=== Your goal ===
In the entries that follow, find the line containing "- 400 g 68,75 / kg"; from there, copy every line exactly through the line containing "visszavonult a válogatottságtól".
-------- Data under study --------
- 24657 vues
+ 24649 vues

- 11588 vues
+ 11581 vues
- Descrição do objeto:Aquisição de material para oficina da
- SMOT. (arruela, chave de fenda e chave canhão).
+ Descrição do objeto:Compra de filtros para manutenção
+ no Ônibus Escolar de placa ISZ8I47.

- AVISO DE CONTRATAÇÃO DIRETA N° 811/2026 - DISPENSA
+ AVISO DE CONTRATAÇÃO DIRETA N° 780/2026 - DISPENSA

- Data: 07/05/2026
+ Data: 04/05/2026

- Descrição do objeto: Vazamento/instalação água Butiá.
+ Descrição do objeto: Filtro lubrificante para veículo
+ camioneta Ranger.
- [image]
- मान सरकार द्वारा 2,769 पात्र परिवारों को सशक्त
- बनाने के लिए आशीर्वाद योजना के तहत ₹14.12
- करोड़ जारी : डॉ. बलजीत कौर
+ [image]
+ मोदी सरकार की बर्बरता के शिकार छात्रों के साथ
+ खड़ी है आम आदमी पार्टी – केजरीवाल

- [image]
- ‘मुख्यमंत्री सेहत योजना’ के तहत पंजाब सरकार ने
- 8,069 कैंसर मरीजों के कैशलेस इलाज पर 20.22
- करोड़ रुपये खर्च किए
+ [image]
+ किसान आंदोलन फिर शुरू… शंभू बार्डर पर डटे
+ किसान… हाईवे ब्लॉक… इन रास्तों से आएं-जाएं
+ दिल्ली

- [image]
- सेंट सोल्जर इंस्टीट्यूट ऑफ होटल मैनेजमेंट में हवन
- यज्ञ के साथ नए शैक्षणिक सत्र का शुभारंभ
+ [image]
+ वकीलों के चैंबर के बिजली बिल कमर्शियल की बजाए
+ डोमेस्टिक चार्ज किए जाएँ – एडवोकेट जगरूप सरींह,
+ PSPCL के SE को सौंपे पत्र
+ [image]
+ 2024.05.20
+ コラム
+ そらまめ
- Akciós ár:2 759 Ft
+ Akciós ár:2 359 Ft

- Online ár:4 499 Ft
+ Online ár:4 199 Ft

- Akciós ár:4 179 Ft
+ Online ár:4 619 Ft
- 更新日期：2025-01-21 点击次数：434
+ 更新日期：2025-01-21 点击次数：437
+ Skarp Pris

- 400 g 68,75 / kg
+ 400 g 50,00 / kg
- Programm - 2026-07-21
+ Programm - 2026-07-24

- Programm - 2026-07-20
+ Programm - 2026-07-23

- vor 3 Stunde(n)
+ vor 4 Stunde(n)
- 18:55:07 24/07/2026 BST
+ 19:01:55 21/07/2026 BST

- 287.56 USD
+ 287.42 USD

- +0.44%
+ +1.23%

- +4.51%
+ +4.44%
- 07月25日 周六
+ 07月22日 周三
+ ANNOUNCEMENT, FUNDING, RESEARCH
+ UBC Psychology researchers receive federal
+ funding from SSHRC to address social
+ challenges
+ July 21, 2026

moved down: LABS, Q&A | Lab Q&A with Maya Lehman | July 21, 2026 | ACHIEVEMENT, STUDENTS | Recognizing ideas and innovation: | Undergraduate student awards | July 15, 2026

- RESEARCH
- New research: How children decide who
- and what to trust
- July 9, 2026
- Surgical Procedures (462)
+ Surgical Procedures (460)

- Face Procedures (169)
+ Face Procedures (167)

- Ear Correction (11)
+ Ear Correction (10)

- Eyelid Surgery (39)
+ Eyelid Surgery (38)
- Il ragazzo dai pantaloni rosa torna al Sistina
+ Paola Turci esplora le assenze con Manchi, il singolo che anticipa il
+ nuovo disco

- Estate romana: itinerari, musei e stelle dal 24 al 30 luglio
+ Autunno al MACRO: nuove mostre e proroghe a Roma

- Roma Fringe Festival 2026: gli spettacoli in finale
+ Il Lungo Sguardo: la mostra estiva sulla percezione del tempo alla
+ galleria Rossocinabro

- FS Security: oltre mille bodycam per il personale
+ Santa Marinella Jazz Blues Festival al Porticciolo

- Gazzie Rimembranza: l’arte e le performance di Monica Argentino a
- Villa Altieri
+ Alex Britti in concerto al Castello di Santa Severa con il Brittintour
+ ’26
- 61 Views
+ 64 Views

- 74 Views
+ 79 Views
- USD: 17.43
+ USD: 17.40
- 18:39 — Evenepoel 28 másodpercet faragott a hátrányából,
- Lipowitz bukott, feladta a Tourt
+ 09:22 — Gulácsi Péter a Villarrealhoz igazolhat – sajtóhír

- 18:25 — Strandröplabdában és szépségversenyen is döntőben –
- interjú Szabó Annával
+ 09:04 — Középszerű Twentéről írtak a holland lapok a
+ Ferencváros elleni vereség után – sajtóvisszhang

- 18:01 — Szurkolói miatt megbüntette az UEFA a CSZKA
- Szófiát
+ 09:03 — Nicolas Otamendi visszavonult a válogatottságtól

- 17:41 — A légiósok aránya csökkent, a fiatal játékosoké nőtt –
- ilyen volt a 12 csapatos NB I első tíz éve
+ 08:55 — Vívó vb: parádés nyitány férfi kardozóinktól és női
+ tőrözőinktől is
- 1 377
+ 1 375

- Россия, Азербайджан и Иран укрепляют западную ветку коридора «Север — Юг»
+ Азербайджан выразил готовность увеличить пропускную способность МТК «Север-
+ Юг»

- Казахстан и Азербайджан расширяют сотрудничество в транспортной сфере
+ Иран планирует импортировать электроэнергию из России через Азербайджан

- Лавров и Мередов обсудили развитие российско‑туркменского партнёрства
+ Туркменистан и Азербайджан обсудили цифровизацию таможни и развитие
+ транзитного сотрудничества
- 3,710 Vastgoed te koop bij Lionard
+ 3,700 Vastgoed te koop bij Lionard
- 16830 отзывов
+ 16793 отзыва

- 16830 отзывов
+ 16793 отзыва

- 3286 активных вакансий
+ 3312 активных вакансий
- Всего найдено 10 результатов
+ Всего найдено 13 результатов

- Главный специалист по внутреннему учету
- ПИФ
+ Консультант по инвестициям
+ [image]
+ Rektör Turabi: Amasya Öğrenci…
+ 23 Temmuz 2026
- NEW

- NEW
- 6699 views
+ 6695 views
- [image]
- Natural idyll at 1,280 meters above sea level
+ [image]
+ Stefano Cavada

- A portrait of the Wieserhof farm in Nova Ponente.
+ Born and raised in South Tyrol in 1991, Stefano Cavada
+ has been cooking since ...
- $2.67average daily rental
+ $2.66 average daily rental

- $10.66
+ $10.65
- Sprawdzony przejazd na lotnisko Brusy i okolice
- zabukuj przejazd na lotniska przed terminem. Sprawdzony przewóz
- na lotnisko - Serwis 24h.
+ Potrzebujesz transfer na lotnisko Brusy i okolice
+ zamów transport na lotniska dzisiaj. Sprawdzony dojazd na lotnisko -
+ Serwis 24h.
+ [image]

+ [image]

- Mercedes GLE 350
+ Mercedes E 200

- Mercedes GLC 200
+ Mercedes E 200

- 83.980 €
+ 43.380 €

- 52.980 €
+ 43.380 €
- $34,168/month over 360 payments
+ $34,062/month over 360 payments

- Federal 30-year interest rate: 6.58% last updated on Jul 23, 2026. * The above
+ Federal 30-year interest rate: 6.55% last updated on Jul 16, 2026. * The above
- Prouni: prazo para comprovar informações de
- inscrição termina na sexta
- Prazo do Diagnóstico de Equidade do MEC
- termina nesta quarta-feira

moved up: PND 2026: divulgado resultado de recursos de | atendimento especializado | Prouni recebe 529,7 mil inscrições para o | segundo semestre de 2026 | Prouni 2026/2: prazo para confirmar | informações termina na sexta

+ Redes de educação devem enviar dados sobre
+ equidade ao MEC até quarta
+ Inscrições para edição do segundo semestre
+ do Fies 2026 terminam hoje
--------
=== Solved exercise ===
- 400 g 68,75 / kg
+ 400 g 50,00 / kg
- Programm - 2026-07-21
+ Programm - 2026-07-24

- Programm - 2026-07-20
+ Programm - 2026-07-23

- vor 3 Stunde(n)
+ vor 4 Stunde(n)
- 18:55:07 24/07/2026 BST
+ 19:01:55 21/07/2026 BST

- 287.56 USD
+ 287.42 USD

- +0.44%
+ +1.23%

- +4.51%
+ +4.44%
- 07月25日 周六
+ 07月22日 周三
+ ANNOUNCEMENT, FUNDING, RESEARCH
+ UBC Psychology researchers receive federal
+ funding from SSHRC to address social
+ challenges
+ July 21, 2026

moved down: LABS, Q&A | Lab Q&A with Maya Lehman | July 21, 2026 | ACHIEVEMENT, STUDENTS | Recognizing ideas and innovation: | Undergraduate student awards | July 15, 2026

- RESEARCH
- New research: How children decide who
- and what to trust
- July 9, 2026
- Surgical Procedures (462)
+ Surgical Procedures (460)

- Face Procedures (169)
+ Face Procedures (167)

- Ear Correction (11)
+ Ear Correction (10)

- Eyelid Surgery (39)
+ Eyelid Surgery (38)
- Il ragazzo dai pantaloni rosa torna al Sistina
+ Paola Turci esplora le assenze con Manchi, il singolo che anticipa il
+ nuovo disco

- Estate romana: itinerari, musei e stelle dal 24 al 30 luglio
+ Autunno al MACRO: nuove mostre e proroghe a Roma

- Roma Fringe Festival 2026: gli spettacoli in finale
+ Il Lungo Sguardo: la mostra estiva sulla percezione del tempo alla
+ galleria Rossocinabro

- FS Security: oltre mille bodycam per il personale
+ Santa Marinella Jazz Blues Festival al Porticciolo

- Gazzie Rimembranza: l’arte e le performance di Monica Argentino a
- Villa Altieri
+ Alex Britti in concerto al Castello di Santa Severa con il Brittintour
+ ’26
- 61 Views
+ 64 Views

- 74 Views
+ 79 Views
- USD: 17.43
+ USD: 17.40
- 18:39 — Evenepoel 28 másodpercet faragott a hátrányából,
- Lipowitz bukott, feladta a Tourt
+ 09:22 — Gulácsi Péter a Villarrealhoz igazolhat – sajtóhír

- 18:25 — Strandröplabdában és szépségversenyen is döntőben –
- interjú Szabó Annával
+ 09:04 — Középszerű Twentéről írtak a holland lapok a
+ Ferencváros elleni vereség után – sajtóvisszhang

- 18:01 — Szurkolói miatt megbüntette az UEFA a CSZKA
- Szófiát
+ 09:03 — Nicolas Otamendi visszavonult a válogatottságtól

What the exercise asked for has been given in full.